On Fri, 2019-03-15 at 13:14 +0100, Niels Möller wrote:
Simo Sorce simo@redhat.com writes:
The attached patch implements the XTS block cipher mode, as specified in IEEE P1619. The interface is split into a generic pair of functions for encryption and decryption and additional AES-128/AES-256 variants.
Thanks. Sorry for the late response.
The function signatures follows the same pattern used by other block- cipher modes like ctr, cfb, ccm, etc...
But it looks like one has to pass the complete message to one call?
Yes, due to ciphertext stealing, XTS needs to know what are the last two blocks, or at the very least needs to withhold the last processed block in order to be able to change it if a final partial block is provided. This means inputs and outputs would not be symmetrical and I felt it would make it somewhat hard to deal with as an API. In general XTS is used for block storage and the input is always fully available (and relatively small, either around 512 bytes, or 4k).

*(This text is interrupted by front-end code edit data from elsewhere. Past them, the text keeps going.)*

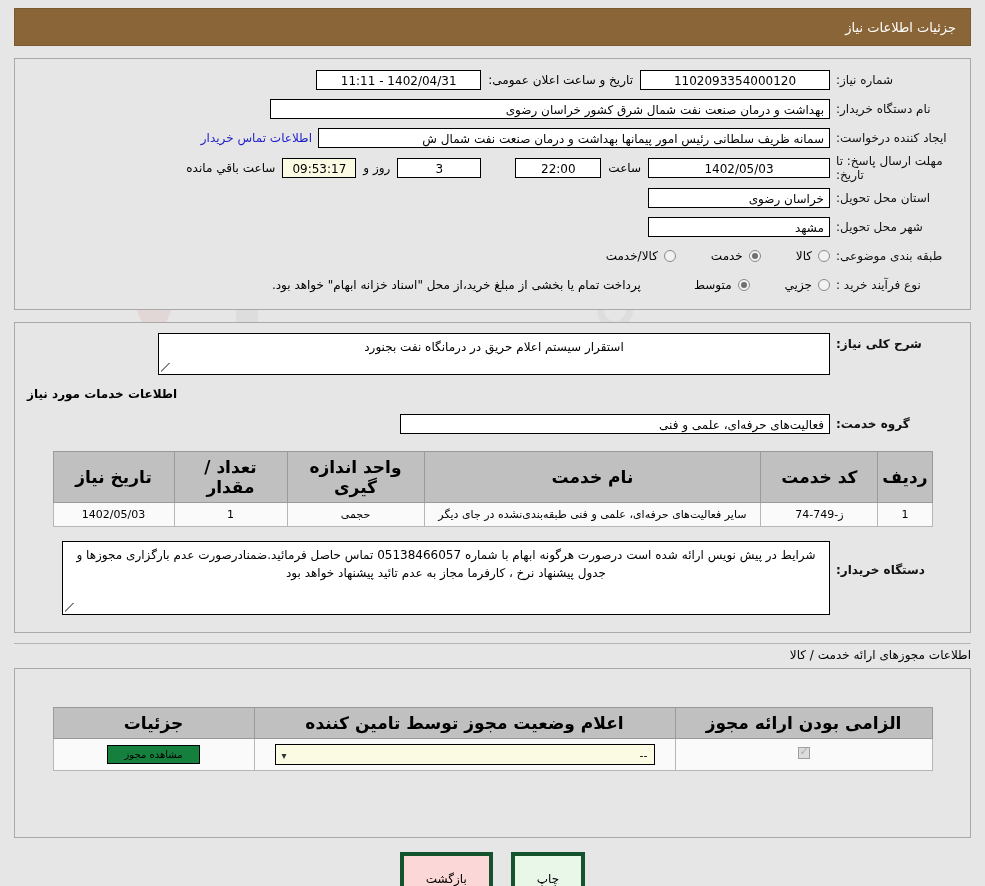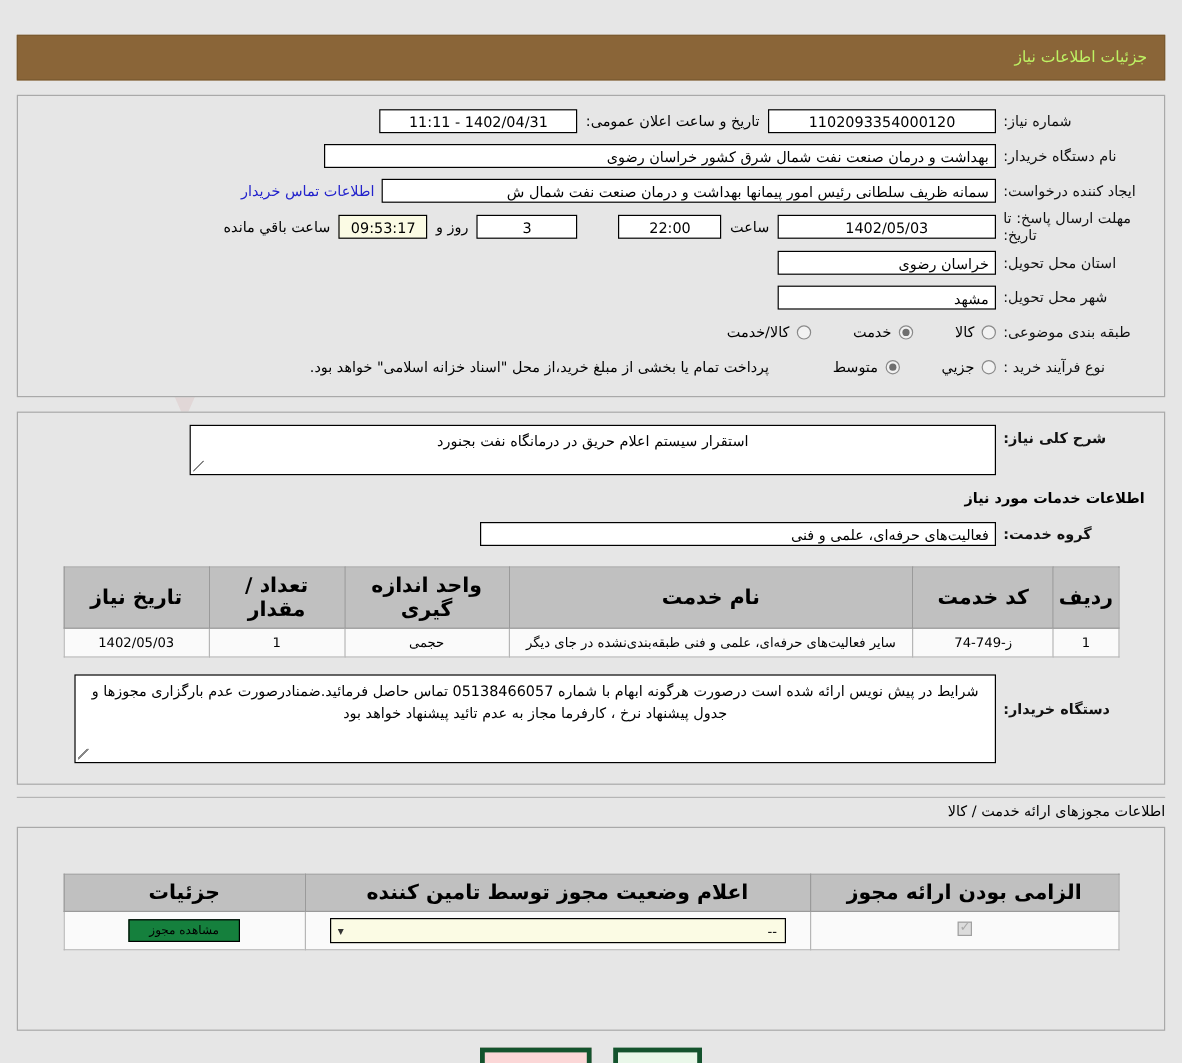--- a/index.html
+++ b/index.html
@@ -30,29 +30,28 @@
 
   
   .page {
     position: relative;
     z-index: 2;
     padding: 8px 14px 0 14px;
     box-sizing: border-box;
   }
   .titlebar {
     background: #8a6538;
-    color: #bef264;
+    color: #ffffff;
     height: 38px;
     line-height: 38px;
     padding: 0 14px;
     font-size: 13px;
     font-weight: normal;
     border: 1px solid #7a5a30;
     box-sizing: border-box;
-    margin-top: 21px;
   }
 
   
   .panel {
     border: 1px solid #a9a9a9;
     background: #e6e6e6;
     box-sizing: border-box;
     margin-top: 12px;
     padding: 8px 12px;
   }
@@ -153,21 +152,21 @@
     width: 9px; height: 9px;
     background:
       linear-gradient(135deg, transparent 0 42%, #888 42% 52%, transparent 52% 100%);
   }
 
   
   .sec-head {
     font-size: 12px;
     font-weight: bold;
     margin: 12px 0 10px 0;
-    text-align: right;
+    text-align: left;
     padding-right: 4px;
   }
   .outside-head {
     font-size: 12px;
     text-align: right;
     margin: 10px 14px 0 0;
     color: #000000;
   }
 
   
@@ -361,21 +360,21 @@
       <span class="radio-group">
         <span class="radio-item">
           <span class="radio"></span>
           <span class="radio-label">جزيي</span>
         </span>
         <span class="radio-item">
           <span class="radio checked"></span>
           <span class="radio-label">متوسط</span>
         </span>
       </span>
-      <span class="note-text">پرداخت تمام یا بخشی از مبلغ خرید،از محل "اسناد خزانه اسلامی" خواهد بود.</span>
+      <span class="note-text">پرداخت تمام یا بخشی از مبلغ خرید،از محل "اسناد خزانه ابهام" خواهد بود.</span>
     </div>
   </div>
 
   <div class="panel" style="padding-bottom:14px">
 
     <div class="row" style="align-items:flex-start; margin-top:2px">
       <span class="lbl" style="padding-top:4px; font-weight:bold">شرح کلی نیاز:</span>
       <div class="ta" style="width:672px;height:42px">استقرار سیستم اعلام حریق در درمانگاه نفت بجنورد</div>
     </div>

Other modes support incremental encryption (with the requirement that all calls but the last must be an integral number of blocks). I.e., calling sequence like
xts_aes128_set_key xts_aes128_set_iv xts_aes128_encrypt ... // 1 or more times xts_aes128_set_iv // Start new message xts_aes128_encrypt ... // 1 or more times
+The @code{n} plaintext blocks are transformed into @code{n} ciphertext blocks +@code{C_1},@dots{} @code{C_n} as follows.
+For a plaintext length that is a perfect multiple of the XTS block size: +@example +T_1 = E_k2(IV) MUL a^0 +C_1 = E_k1(P_1 XOR T_1) XOR T_1
+@dots{}
+T_n = E_k2(IV) MUL a^(n-1) +C_n = E_k1(P_n XOR T_n) XOR T_n +@end example
+For any other plaintext lengths: +@example +T_1 = E_k2(IV) MUL a^0 +C_1 = E_k1(P_1 XOR T_1) XOR T_1
+@dots{}
+T_(n-2) = E_k2(IV) MUL a^(n-3) +C_(n-2) = E_k1(P_(n-2) XOR T_(n-2)) XOR T_(n-2)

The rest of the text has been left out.